◆ What you will do
What lines below include the word "Adidas"? Copy each one.

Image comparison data
——
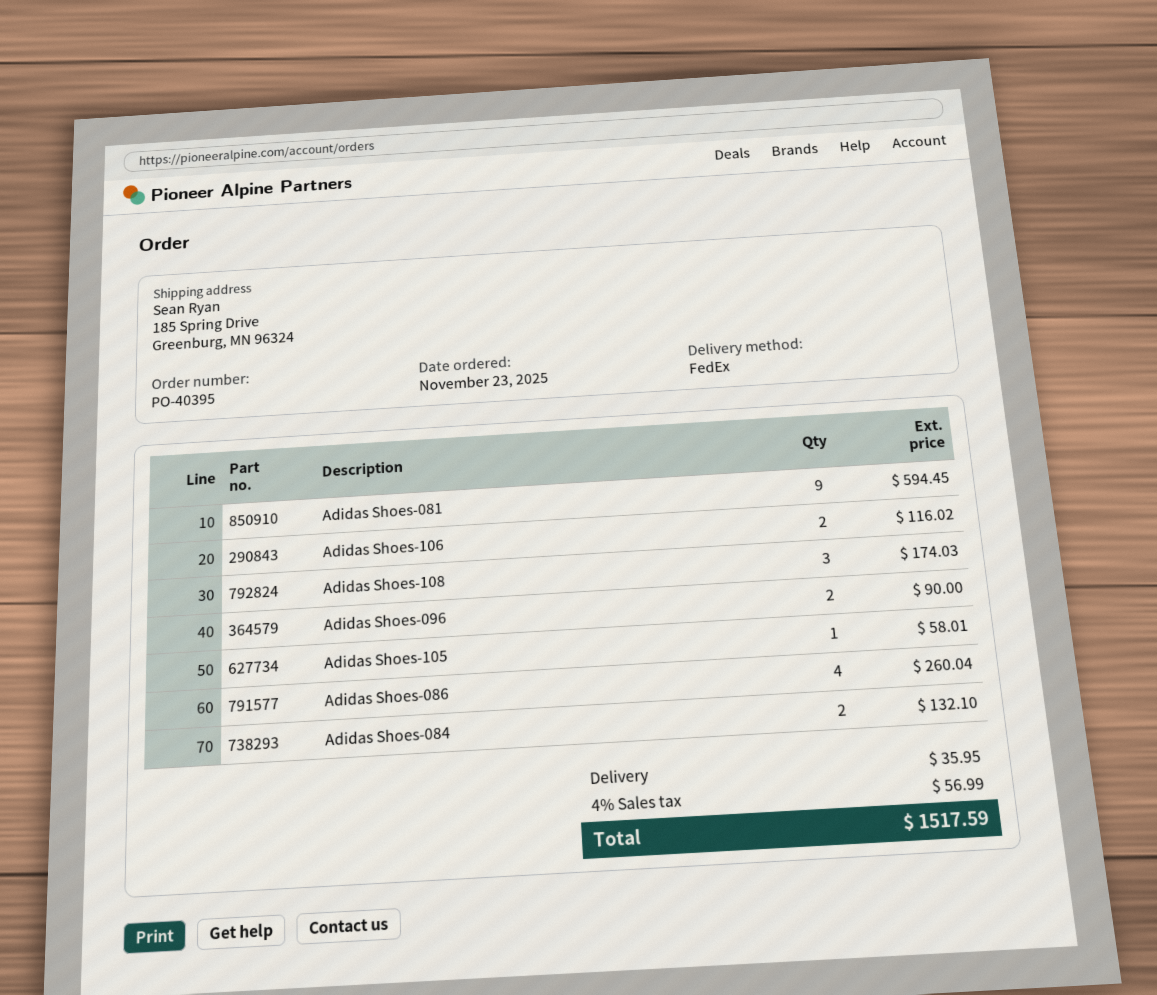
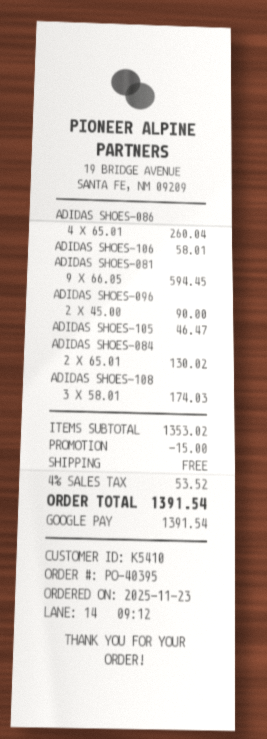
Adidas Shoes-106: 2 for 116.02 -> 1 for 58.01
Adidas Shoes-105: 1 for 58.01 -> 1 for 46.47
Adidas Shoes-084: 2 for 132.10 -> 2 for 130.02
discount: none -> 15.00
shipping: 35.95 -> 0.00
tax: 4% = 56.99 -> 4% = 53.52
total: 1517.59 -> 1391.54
——
◆ Final answer
Adidas Shoes-106: 2 for 116.02 -> 1 for 58.01
Adidas Shoes-105: 1 for 58.01 -> 1 for 46.47
Adidas Shoes-084: 2 for 132.10 -> 2 for 130.02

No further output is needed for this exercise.